Though it would take me a few years for me to decide whether Zack and the boys’ social and political commentary were a mere pose or should be taken seriously (I ultimately decided YES, very), I was immediately sold on the music and rage. It inspired a third wave renewal of my interest and passion for the then-current music scene which I was quickly losing (as the promise of West Coast alternative-independent punk-inflected metal of the early Sub Pop label in Seattle and Triple X Records in L.A. was becoming inexorably co-opted, tamed for commerce, and market-packaged as major label “grunge” for Stone Temple Pilots fans who preferred to have their “alternative” music served predictable).
The first time I heard it, “Killing in the Name” gobsmacked a huge grin on my face and immediately reignited my interest in what the young folks were listening to these days (I was a very jaded 35 at the time).
You have to admit, as a yawp of identity and resistance, RATM’s “fuck you I won’t do what you tell me” is way more significant (and fun) than my generation’s Network inspired “I’m as mad as hell and I’m not going to take it anymore”?
Though Paddy Chayefsky’s movie is satire, more than a few people thought Howard Beale’s “mad as hell” speech spoke to an important unexpressed rage in the American public. Indeed, as recently as a month ago, Republic Broadcasting Network’s Dave Hodges, host of “The Common Sense Show” (audience size ~43–maybe), said of the “mad as hell” quote: “Look in the mirror, America, you are Howard Beale and it is time to get as mad as hell…”
Please.
The “mad as hell” oath (taken seriously, as Hodges would have it) is the miserable whine of a privileged middle class that wants all the issues, critiques, and taxes made to disappear so they can get back to the comforts of mindless, guilt-free uberconsumption.
“Fuck you I won’t do what you tell me” is a truth-to-power declaration of independence. A battle cry against injustice. White teabaggers toting open-carry permitted pistols and long guns from their fully loaded Ram pickups to the local DQ talk shit about being mad as hell. (About what, asshole?)

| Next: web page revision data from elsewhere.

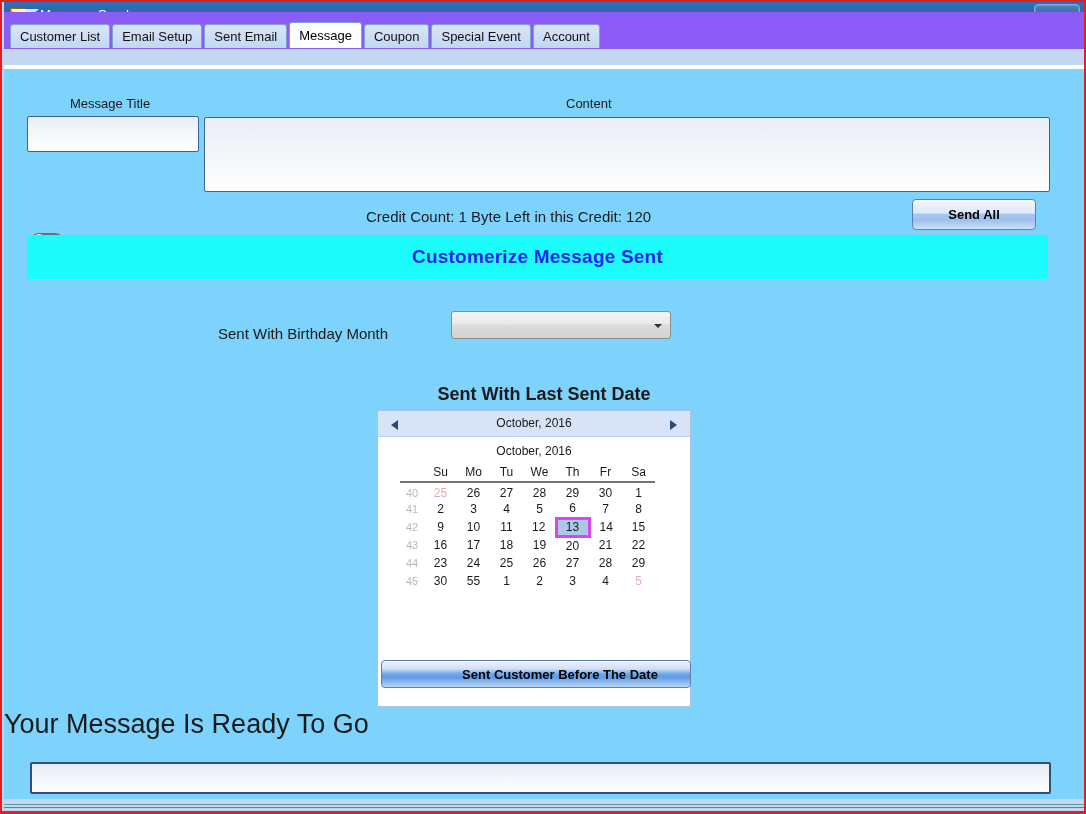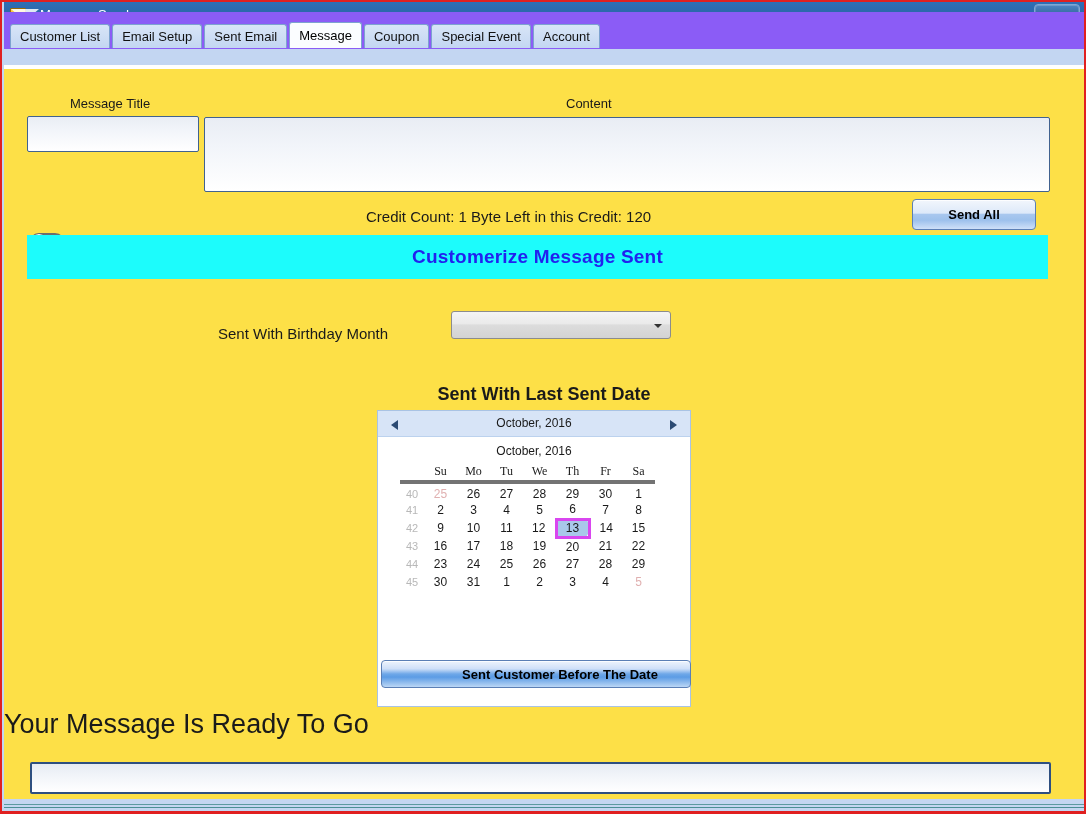--- a/index.html
+++ b/index.html
@@ -97,21 +97,21 @@
     position: absolute; left: 2px; top: 63px;
     width: 1080px; height: 4px;
     background: #ffffff;
   }
 
   
   #panel {
     position: absolute;
     left: 2px; top: 67px;
     width: 1080px; height: 730px;
-    background: #fde047;
+    background: #7dd3fc;
   }
 
   .lbl {
     position: absolute;
     font-size: 13px; color: #1a1a1a;
     white-space: nowrap;
   }
 
   .field {
     position: absolute;
@@ -226,21 +226,21 @@
     text-align: center;
     vertical-align: middle;
     padding: 0;
     font-weight: normal;
     color: #1a1a1a;
   }
   table.caltab th.wk, table.caltab td.wk {
     width: 24px; color: #b8b8b8; font-size: 11px;
   }
   table.caltab thead th { padding-bottom: 1px; }
-  table.caltab thead tr { border-bottom: 4px solid #737373; font-family: Liberation Serif, serif; }
+  table.caltab thead tr { border-bottom: 2px solid #737373; }
   table.caltab tbody tr:first-child td { padding-top: 3px; }
   td.dim { color: #c9c9c9; }
   td.wknd { color: #c00000; }
   td.dim.wknd { color: #e0b0b0; }
   td.sel {
     background: #a9c8ea;
     border: 3px solid #d946ef;
     border-radius: 6px;
     color: #000;
   }
@@ -391,21 +391,21 @@
                 <td class="">24</td>
                 <td class="">25</td>
                 <td class="">26</td>
                 <td class="">27</td>
                 <td class="">28</td>
                 <td class="wknd">29</td>
               </tr>
               <tr>
                 <td class="wk">45</td>
                 <td class="wknd">30</td>
-                <td class="">31</td>
+                <td class="">55</td>
                 <td class="dim">1</td>
                 <td class="dim">2</td>
                 <td class="dim">3</td>
                 <td class="dim">4</td>
                 <td class="dim wknd">5</td>
               </tr>
             </tbody>
         </table>
         <div class="btn" id="todaybtn">Today</div>
       </div>

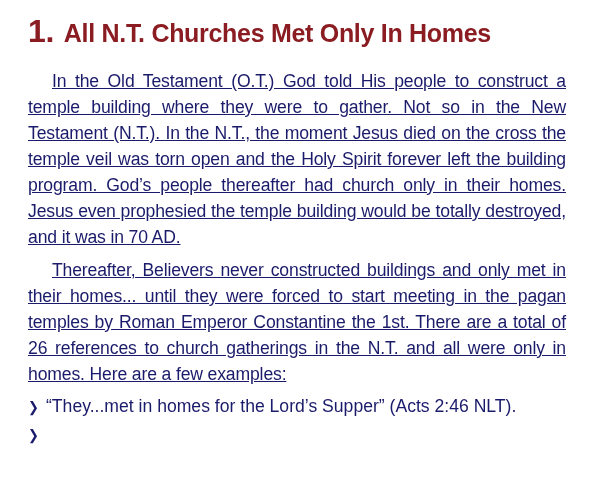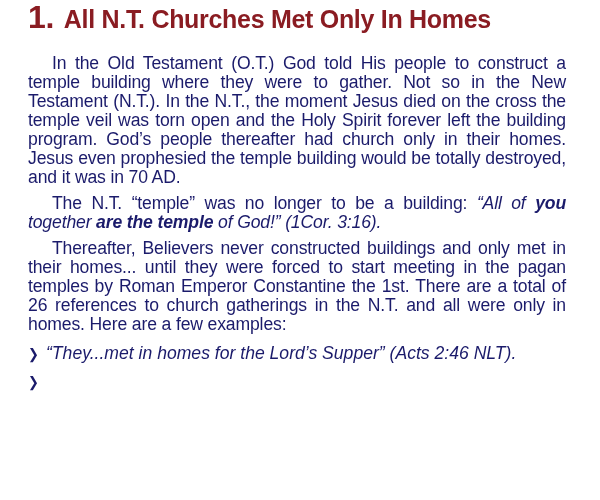--- a/index.html
+++ b/index.html
@@ -10,44 +10,45 @@
     body {
       width: 600px;
       height: 500px;
       overflow: hidden;
       position: relative;
       font-family: "Liberation Sans", "DejaVu Sans", sans-serif;
     }
     .page {
       position: absolute;
       left: 28px;
-      top: 0;
+      top: 14px;
       width: 538px;
     }
     .heading {
       color: #8a1c22;
       font-weight: bold;
       font-size: 25px;
       letter-spacing: -0.3px;
       margin: 0 0 18px 0;
       line-height: 34px;
       white-space: nowrap;
     }
     .heading .num {
       font-size: 32px;
       margin-right: 4px;
     }
     .para {
       color: #1b1b6b;
       font-size: 17.6px;
-      line-height: 19px;
+      line-height: 26px;
       text-align: justify;
       text-indent: 24px;
       margin: 0 0 7px 0;
       letter-spacing: -0.15px;
+      text-decoration: underline;
     }
     .para em { font-style: italic; }
     .para strong { font-weight: bold; }
     .bullets {
       list-style: none;
       margin: 8px 0 0 0;
       padding: 0;
     }
     .bullet {
       color: #1b1b6b;
@@ -60,38 +61,35 @@
     }
     .bullet .chev {
       display: inline-block;
       width: 18px;
       flex: 0 0 18px;
       font-size: 13px;
       font-weight: bold;
       font-style: normal;
       transform: scaleY(1.1);
     }
-    .bullet .quote { font-style: italic; }
+    .bullet .quote { }
     .bullet.tight { letter-spacing: -0.9px; }
   </style>
 </head>
 <body>
 
 <div class="page">
 
   <h1 class="heading">
     <span class="num">1.</span>
     <span>All N.T. Churches Met Only In Homes</span>
   </h1>
 
   <p class="para">In the Old Testament (O.T.) God told His people to construct a temple building where they were to gather. Not so in the New Testament (N.T.). In the N.T., the moment Jesus died on the cross the temple veil was torn open and the Holy Spirit forever left the building program. God’s people thereafter had church only in their homes. Jesus even prophesied the temple building would be totally destroyed, and it was in 70 AD.</p>
 
-  <p class="para">
-    <span>The N.T. “temple” was no longer to be a building: </span><em><span>“All of </span><strong>you</strong><span> together </span><strong>are the temple</strong><span> of God!”</span><span> (1Cor. 3:16).</span></em>
-  </p>
 
   <p class="para">Thereafter, Believers never constructed buildings and only met in their homes... until they were forced to start meeting in the pagan temples by Roman Emperor Constantine the 1st. There are a total of 26 references to church gatherings in the N.T. and all were only in homes. Here are a few examples:</p>
 
   <ul class="bullets">
     <li class="bullet">
       <span class="chev">❯</span>
       <span class="quote"><span>“They...met in homes for the Lord’s Supper”</span><span> (Acts 2:46 NLT).</span></span>
     </li>
     <li class="bullet tight">
       <span class="chev">❯</span>

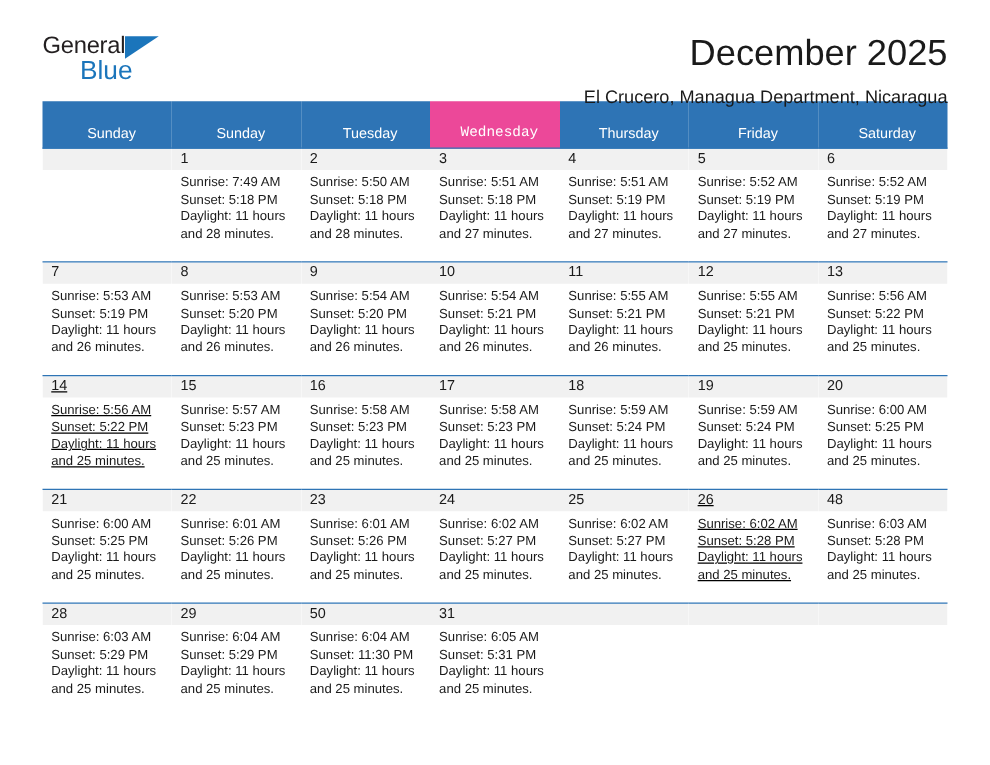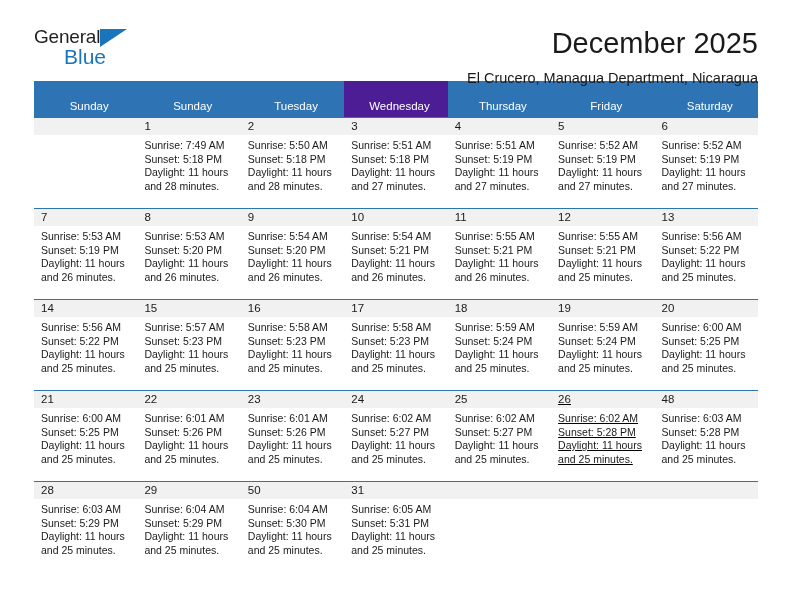--- a/index.html
+++ b/index.html
@@ -157,21 +157,21 @@
     </div>
 
   </div>
 
   <table class="calendar">
     <thead>
       <tr>
         <th style="background: rgb(46, 116, 181);">Sunday</th>
         <th style="background: rgb(46, 116, 181);">Sunday</th>
         <th style="background: rgb(46, 116, 181);">Tuesday</th>
-        <th style="background: #4c1d95;">Wednesday</th>
+        <th style="background: #ec4899; font-family: Liberation Mono, monospace;">Wednesday</th>
         <th style="background: rgb(46, 116, 181);">Thursday</th>
         <th style="background: rgb(46, 116, 181);">Friday</th>
         <th style="background: rgb(46, 116, 181);">Saturday</th>
       </tr>
     </thead>
     <tbody>
         <tr class="week-row">
           <td class="daycell empty" style="border-top-color: rgb(46, 116, 181);">
             <div class="datenum-band"></div>
           </td>
@@ -289,21 +289,21 @@
             <div class="datenum-band">13</div>
             <div class="cell-body">
               <div>Sunrise: 5:56 AM</div>
               <div>Sunset: 5:22 PM</div>
               <div>Daylight: 11 hours</div>
               <div class="daylight-line2">and 25 minutes.</div>
             </div>
           </td>
         </tr>
         <tr class="week-row">
-          <td class="daycell" style="border-top-color: rgb(46, 116, 181);">
+          <td class="daycell" style="border-top-color: rgb(46, 116, 181); text-decoration: underline;">
             <div class="datenum-band">14</div>
             <div class="cell-body">
               <div>Sunrise: 5:56 AM</div>
               <div>Sunset: 5:22 PM</div>
               <div>Daylight: 11 hours</div>
               <div class="daylight-line2">and 25 minutes.</div>
             </div>
           </td>
           <td class="daycell" style="border-top-color: rgb(46, 116, 181);">
             <div class="datenum-band">15</div>
@@ -441,21 +441,21 @@
               <div>Sunrise: 6:04 AM</div>
               <div>Sunset: 5:29 PM</div>
               <div>Daylight: 11 hours</div>
               <div class="daylight-line2">and 25 minutes.</div>
             </div>
           </td>
           <td class="daycell" style="border-top-color: rgb(46, 116, 181);">
             <div class="datenum-band">50</div>
             <div class="cell-body">
               <div>Sunrise: 6:04 AM</div>
-              <div>Sunset: 5:30 PM</div>
+              <div>Sunset: 11:30 PM</div>
               <div>Daylight: 11 hours</div>
               <div class="daylight-line2">and 25 minutes.</div>
             </div>
           </td>
           <td class="daycell" style="border-top-color: rgb(46, 116, 181); margin-top: 36px;">
             <div class="datenum-band">31</div>
             <div class="cell-body">
               <div>Sunrise: 6:05 AM</div>
               <div>Sunset: 5:31 PM</div>
               <div>Daylight: 11 hours</div>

Every constituency of the progressive cause can authentically identify with Rage’s rage—women burdened with workplace discrimination and the reproductive surveillance state, workers whose collective bargaining rights and day-to-day dignity have been nullified by the corporate fascist state, LGBT people who must beg pardon for the sake of love and sex, all who are marginalized and oppressed by dint of caste, class, color, or transgression against the capricious tides of privileged norms and tastes can authentically (and joyfully) rage at full scream along with Zack: FUCK YOU I WON’T DO WHAT YOU TELL ME!
Others must modify the sentiment as per the graphic above.